C'est un beau roman

Journal de L. : Redonner la voix à Lolita

Ce que j’ai tout de suite remarqué avec Journal de L. (1947-1952), c’est sa couverture. Elle est gaufrée et en creux est écrite la première phrase du journal. Il y a cet or orangé qui se détache sur le titre, le nom de l’auteur, la maison d’édition, la 4ème de couverture. En ouvrant le livre, on découvre sur les rabats,de part et d’autre, les lettres qui forment le surnom Lolita comme si on commençait la lecture avec une image partielle du personnage principal et que celle ci se dessinerait totalement en refermant la dernière page. Je n’avais pas le classique de Nabokov en tête (je l’ai lu il y a très longtemps) mais une idée de cette adolescence la plus célèbre de la littérature américaine très conforme au regard porté sur elle par les hommes, une poupée plus qu’une jeune fille.

Et puis j’ai écouté la voix de Dolores dans son road trip infernal à travers le journal de L.


Lolita est une jeune femme objet pour son beau-père, un objet qu’on trimbale partout, qu’on exhibe comme un trophée, qu’on habille pour le rendre plus attrayant à son goût. C’est d’autant plus facile de la voir ainsi que Lolita est muette. Muette par sidérée par ce qu’elle subit dès 12 ans, muette parce que Humbert Humbert la menace et qu’elle a peur. Muette parce qu’il est la seule personne qu’il lui reste et qu’elle est, au moins au départ, attachée à lui.

En faisant de ce roman, le journal intime de Dolores Haze, Christophe Tisson lui redonne une voix, lui redonne sa vraie place, son épaisseur, sa complexité d’être humain.

Dolores a un corps d’adolescence mais dans sa tête, elle a encore des rêves d’enfant. Assistant à une scène où une mère réprimande ses enfants parce qu’ils traînent, elle écrit :

« J’aurais voulu la tuer, puis lui dire que dans la vie, on a le droit de lambiner. Si on ne le fait pas à cet âge, on le fait quand ? Après tout s’accélère, je suppose, on a des tas de choses à faire comme Madga et Neil. Des tas de choses absurdes. Vite se lever, se laver, s’habiller, vite prendre le train, travailleur, déjeuner, travailler encore, et puis vite rentrer, faire les courses, le dîner, manger, se coucher et vite, vite, ça recommence. Plus le temps de rien, plus le temps de chanter en évitant les rainures, entre les dalles d’un trottoir. »

Dolores a le sentiment d’être invisible.
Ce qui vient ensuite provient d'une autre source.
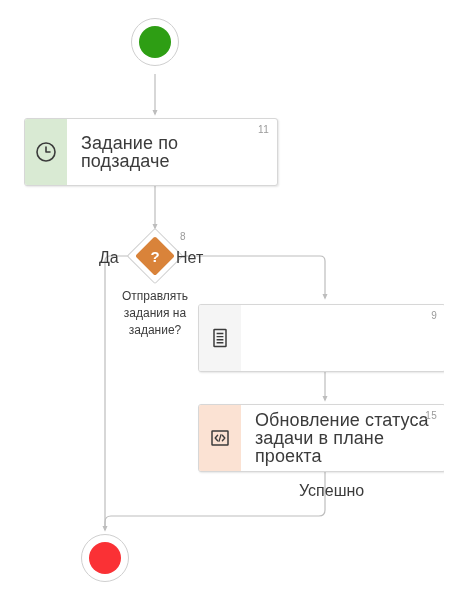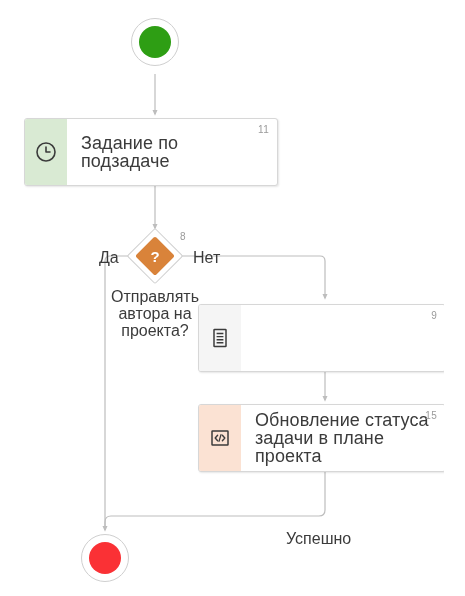--- a/index.html
+++ b/index.html
@@ -136,21 +136,21 @@
 
   
   .edge-label {
     position: absolute;
     font-size: 16px;
     color: #3b3b3b;
     white-space: nowrap;
   }
   .node-caption {
     position: absolute;
-    font-size: 16px;
+    font-size: 12px;
     line-height: 17px;
     color: #3b3b3b;
     text-align: center;
     width: 110px;
   }
 
   .icon-svg { display: block; }
 </style>
 </head>
 <body>
@@ -197,26 +197,26 @@
   </div>
 
   <div class="gateway" style="left:132px; top:233px;">
     <div class="gw-outer"></div>
     <div class="gw-inner"></div>
     <div class="gw-glyph">?</div>
     <span class="gw-num">8</span>
   </div>
 
   <span class="edge-label" style="left:99px; top:249px;">Да</span>
-  <span class="edge-label" style="left:193px; top:249px;">Нет</span>
+  <span class="edge-label" style="left:176px; top:249px;">Нет</span>
 
   <div class="node-caption" style="left:100px; top:288px;">
     <div>Отправлять</div>
-    <div>автора на</div>
-    <div>проекта?</div>
+    <div>задания на</div>
+    <div>задание?</div>
   </div>
 
   <div class="task-box" style="left:198px; top:304px; width:248px; height:68px;">
     <div class="task-band" style="background:#f5f5f5;">
       <span>
         <svg class="icon-svg" width="22" height="22" viewBox="0 0 22 22">
           <rect x="5" y="2.5" width="12" height="17" rx="0.5" fill="none" stroke="#3b3b3b" stroke-width="1.5"></rect>
           <path d="M7.6,6.5 H14.4 M7.6,9.6 H14.4 M7.6,12.7 H14.4 M7.6,15.8 H14.4" stroke="#3b3b3b" stroke-width="1.4" stroke-linecap="butt"></path>
         </svg>
       </span>
@@ -236,19 +236,19 @@
           <path d="M12,7.6 L10,14.4" fill="none" stroke="#3b3b3b" stroke-width="1.3" stroke-linecap="round"></path>
         </svg>
       </span>
     </div>
     <div class="task-body">
       <span class="task-num">15</span>
       <span class="task-label">Обновление статуса задачи в плане проекта</span>
     </div>
   </div>
 
-  <span class="edge-label" style="left:286px; top:482px;margin-top:48px;">Успешно</span>
+  <span class="edge-label" style="left:299px; top:482px;">Успешно</span>
 
   <div class="event-node" style="left:81px; top:534px; width:48px; height:48px; border-width:1.5px;">
     <div class="event-dot" style="width:32px; height:32px; background:#fa3135;"></div>
   </div>
 
 </div>
 
 </body></html>

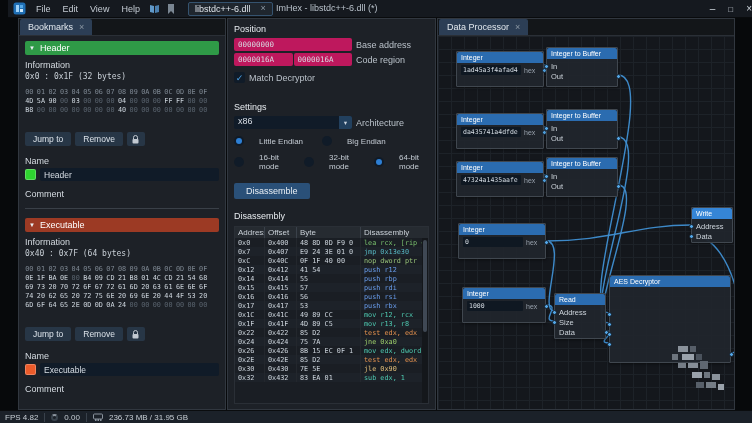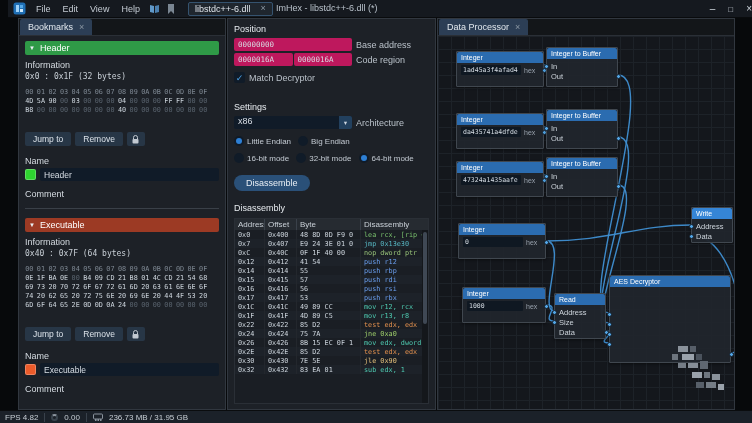--- a/index.html
+++ b/index.html
@@ -56,25 +56,25 @@
 .frow{display:flex;align-items:center;gap:4px;margin-bottom:2px}
 .inp{background:#be185d;border:none;height:13px;color:#d8dee5;font-family:"DejaVu Sans Mono",monospace;font-size:7.5px;padding:0 4px;border-radius:2px}
 .w118{width:118px}.w58{width:58.5px}
 .flabel{color:#b9c1c9}
 .check{margin:4px 0 2px}
 .checkbox{width:11px;height:11px;background:#101b28;border-radius:2px;color:#4ba3e8;display:flex;align-items:center;justify-content:center;font-size:9px;flex:none}
 .checkbox::after{content:"✓"}
 .combo{width:118px;height:13px;background:#101b28;border-radius:2px;display:flex;position:relative;padding:0 4px;color:#d8dee5}
 .carrow{margin-left:auto;width:13px;height:13px;background:#22405e;border-radius:0 2px 2px 0;display:flex;align-items:center;justify-content:center;margin-right:-4px;color:#cdd6e0;font-size:5.5px}
 .carrow::after{content:"▼"}
-.radios{gap:3px;margin:5px 0 2px;font-size:8px}
+.radios{gap:15px;margin:5px 0 2px;font-size:8px}
 .radio{width:10px;height:10px;border-radius:50%;background:#101b28;position:relative;flex:none}
 .radio.sel::after{content:"";position:absolute;inset:2px;border-radius:50%;background:#2d7fd4}
 .rlabel{color:#c3cad2;margin-right:4px}
-.disbtn{margin:10px 0 12px;background:#2a5078;border:none;border-radius:8px;color:#e8eef4;font-family:inherit;font-size:9px;height:16px;padding:0 12px;width:max-content;cursor:default}
+.disbtn{margin:10px 0 12px;background:#2a5078;border:none;border-radius:2px;color:#e8eef4;font-family:inherit;font-size:9px;height:16px;padding:0 12px;width:max-content;cursor:default}
 .table{flex:1;margin-top:1px;position:relative;overflow:hidden;font-family:"DejaVu Sans Mono",monospace;font-size:6.8px;background:#1a1e24;border:1px solid #2a2f36}
 .thead{display:flex;background:#262b31;height:11px;align-items:center;color:#c9d0d7;font-family:"Liberation Sans",sans-serif;font-size:8px}
 .thead .c{border-right:1px solid #3a414a;height:100%;display:flex;align-items:center}
 .c{padding:0 3px;overflow:hidden;white-space:nowrap;flex:none}
 .c.addr{width:30px}.c.off{width:32px}.c.byte{width:64px}.c.dis{flex:1;border-right:none}
 .tbody{position:absolute;top:11px;left:0;right:0;bottom:0}
 .disrow{display:flex;height:9px;align-items:center;color:#ced6de}
 .disrow:nth-child(even){background:#1d2229}
 .disrow .c{border-right:1px solid #23272d;height:100%;display:flex;align-items:center}
 .disrow .c.dis{border-right:none}

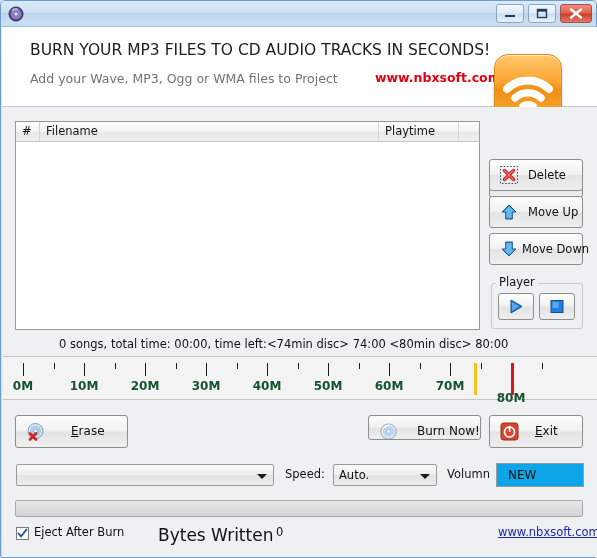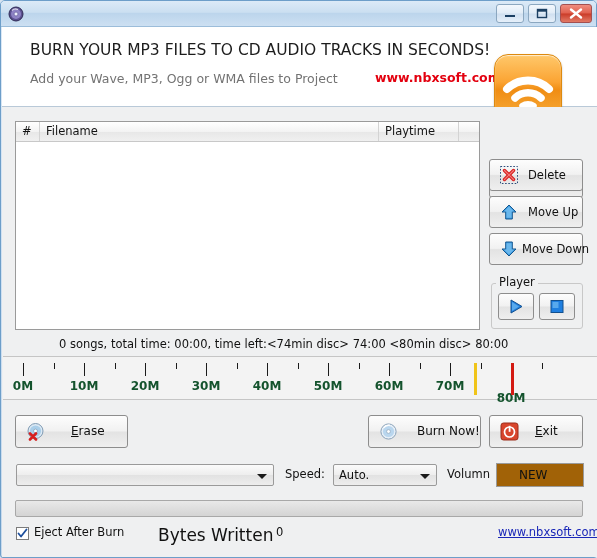--- a/index.html
+++ b/index.html
@@ -178,21 +178,21 @@
     font-size: 12px; color: #101010;
     cursor: pointer;
   }
   .abtn .lbl {
     position: absolute; top: 0; bottom: 0; line-height: 30px;
     white-space: nowrap;
   }
   .abtn .ico { position: absolute; left: 10px; top: 6px; width: 19px; height: 19px; }
   #b-erase { left: 13px; top: 308px; width: 113px; height: 33px; }
   #b-erase .lbl { left: 55px; }
-  #b-burn  { left: 366px; top: 308px; width: 113px; height: 33px; }
+  #b-burn  { left: 366px; top: 308px; width: 113px; height: 25px; }
   #b-burn .lbl { left: 48px; }
   #b-exit  { left: 487px; top: 308px; width: 94px; height: 33px; }
   #b-exit .lbl { left: 45px; }
   .acc { text-decoration: underline; }
 
   
   .combo {
     position: absolute;
     border: 1px solid #9a9a9a; border-radius: 2px;
     background: linear-gradient(to bottom, #fbfbfb 0%, #eeeeee 48%, #e2e2e2 52%, #ededed 100%);
@@ -217,23 +217,23 @@
     font-size: 11.5px; color: #111;
   }
   #speed-combo { left: 331px; top: 357px; width: 104px; height: 22px; }
   #speed-combo .carrow { top: 9px; }
   #volume-label {
     position: absolute; left: 445px; top: 360px;
     font-size: 11.5px; color: #111;
   }
   #volume-input {
     position: absolute; left: 494px; top: 356px; width: 88px; height: 24px;
-    background: #a16207; border: 1px solid #9a9a9a;
+    background: #0ea5e9; border: 1px solid #9a9a9a;
     font-size: 12px; color: #111;
-    line-height: 22px; padding-left: 22px;
+    line-height: 22px; padding-left: 11px;
     font-family: "DejaVu Sans", "Liberation Sans", sans-serif;
   }
 
   
   #progress {
     position: absolute; left: 13px; top: 393px; width: 568px; height: 17px;
     background: linear-gradient(to bottom, #e9e9e9 0%, #dedede 50%, #d4d4d4 100%);
     border: 1px solid #a8a8a8; border-radius: 2px;
   }
 

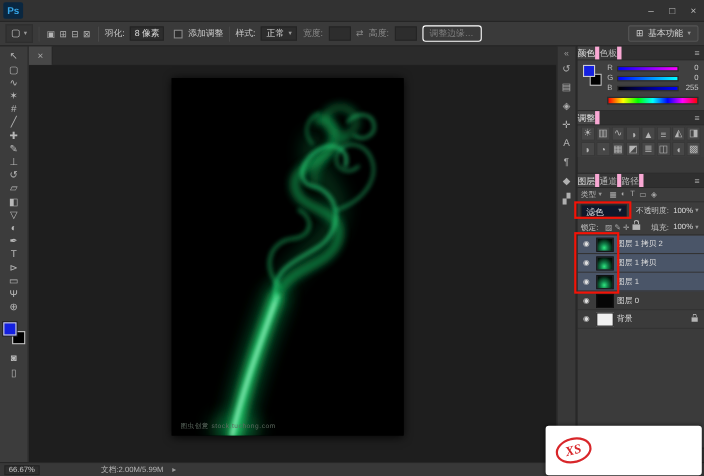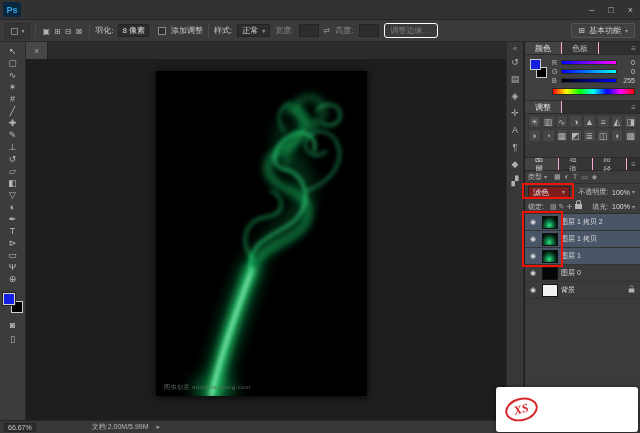--- a/index.html
+++ b/index.html
@@ -64,21 +64,21 @@
   .dock-head{color:#9a9a9a;font-size:8px;margin-bottom:3px}
   .dock-icons{display:flex;flex-direction:column;align-items:center;gap:5px}
   .dock-icon{width:14px;height:12px;display:flex;align-items:center;justify-content:center;color:#b0b0b0;font-size:9px}
   
   .panels{position:absolute;left:525px;top:42px;right:0;bottom:13px;background:#3a3a3a;z-index:4}
   .panel{position:absolute;left:0;right:0;overflow:hidden}
   .color-panel{top:0;height:58px}
   .adj-panel{top:58px;height:57px;border-top:1px solid #2c2c2c}
   .layers-panel{top:115px;bottom:0;border-top:1px solid #2c2c2c;display:flex;flex-direction:column}
   .ptabs{height:13px;background:#2f2f2f;display:flex;align-items:stretch;border-bottom:1px solid #2a2a2a;flex:none}
-  .ptab{padding:0 10px;display:flex;align-items:center;font-size:8px;color:#bbb;background:#353535;border-right:1px solid #f9a8d4}
+  .ptab{padding:0 0;display:flex;align-items:center;font-size:8px;color:#bbb;background:#353535;border-right:4px solid #f9a8d4}
   .ptab.active{background:#434343;color:#e2e2e2}
   .pmenu{margin-left:auto;padding:0 4px;color:#999;font-size:8px;display:flex;align-items:center}
   
   .color-body{display:flex;gap:5px;padding:4px 5px;background:#404040;height:45px}
   .mini-wells{position:relative;width:17px;height:19px;flex:none}
   .mini-fg{position:absolute;top:0;left:0;width:11px;height:11px;border:1px solid #ccc;z-index:2}
   .mini-bg{position:absolute;bottom:0;right:0;width:11px;height:11px;border:1px solid #ccc}
   .sliders{flex:1;display:flex;flex-direction:column;gap:2px}
   .srow{display:flex;align-items:center;gap:3px}
   .slabel{font-size:7px;color:#bbb;width:6px}
@@ -90,21 +90,21 @@
   .adj-grid{display:grid;grid-template-columns:repeat(8,1fr);gap:1px;padding:1px 3px;background:#3d3d3d}
   .adj-icon{height:13px;display:flex;align-items:center;justify-content:center;font-size:9px;color:#b5b5b5;
             background:#474747;border:1px solid #383838}
   
   .filter-row{height:13px;display:flex;align-items:center;gap:2px;padding:0 3px;background:#3d3d3d;
               border-bottom:1px solid #2e2e2e;flex:none}
   .flabel{font-size:7px;color:#bbb}
   .ficons{display:flex;margin-left:3px}
   .ficon{font-size:7px;color:#a8a8a8;padding:0 2px}
   .blend-row{height:16px;display:flex;align-items:center;gap:3px;padding:0 3px;background:#3d3d3d;flex:none}
-  .blend-select{display:inline-flex;align-items:center;justify-content:space-between;gap:4px;background:#7f1d1d;
+  .blend-select{display:inline-flex;align-items:center;justify-content:space-between;gap:4px;background:#0f172a;
                 border:1px solid #232323;padding:1px 4px;font-size:8px;color:#e0e0e0;min-width:42px;height:12px}
   .opacity,.fill{margin-left:auto;display:inline-flex;align-items:center;gap:2px;font-size:7px;color:#c5c5c5}
   .oval{display:inline-flex;align-items:center;gap:2px;color:#ddd;font-size:7px;padding:0 2px}
   .lock-row{height:14px;display:flex;align-items:center;gap:2px;padding:0 3px;background:#3d3d3d;
             border-bottom:1px solid #2e2e2e;font-size:7px;color:#c5c5c5;flex:none}
   .lkicon{font-size:7px;color:#aaa;padding:0 1px}
   .css-lock{position:relative;width:7px;height:5px;background:#b5b5b5;display:inline-block}
   .css-lock::before{content:"";position:absolute;top:-4px;left:1px;width:3px;height:3px;
                     border:1px solid #b5b5b5;border-bottom:none;border-radius:3px 3px 0 0}
   .layer-list{flex:1;background:#3b3b3b;overflow:hidden}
Comment expliquer autrement que les autres (tous ceux qu’elle croise dans ce road trip américain, d’hôtel en hôtel, accompagné de cet homme ) ne voient rien ? Elle s’absente aussi d’elle même, les yeux vides, l’esprit aussi, pour survivre aux viols répétés.

Mais Dolores renaît lorsqu’elle rencontre Stan et en tombe amoureuse :

Il m’a embrassé sur les lèvres et mon corps entier s’est dissous, envolé. Mes jambes, de la fumée et mon coeur sortait de ma poitrine.
C’est donc ça, ce baiser ? Comme si j’étais à vif, et l’espace autour de moi devenu soudain clos, plein d’élan et chargé d’avenir, le temps d’un baiser de théâtre. Ce temps-là, si court, j’appartenais enfin au monde, j’y avais à nouveau une place.

Dolores est réduite à un objet de désir (impossible pour moi de ne pas penser à Marylin Monroe, réduite aussi à son physique) mais sous la plume de Christophe Tesson, elle relève la tête, elle se libère de l’emprise de son bourreau. Ses désirs de fuite grandissent, elle élabore un plan avec Clare …qui s’avère encore plus cruel et pervers qu’Humbert, Humbert.

Journal de L. est glaçant souvent, cru (mais pour moi nécessairement cru, c’est comme une réponse à tous ceux qui minimisent, qui insinuent que les victimes l’ont cherché d’une manière ou d’une autre …j’aurais toujours en tête les paroles terribles de la mère de la jeune fille dans le film Les chatouilles, qui lui dit qu’elle fait bien « des histoires pour deux doigts dans la zézette » ), sans fausse note (probablement parce que l’auteur a lui-même été abusé enfant), rageant, émouvant.

Elle m’accompagnera longtemps cette jeune fille réduite à un « ça » et qui voulait juste être aimée.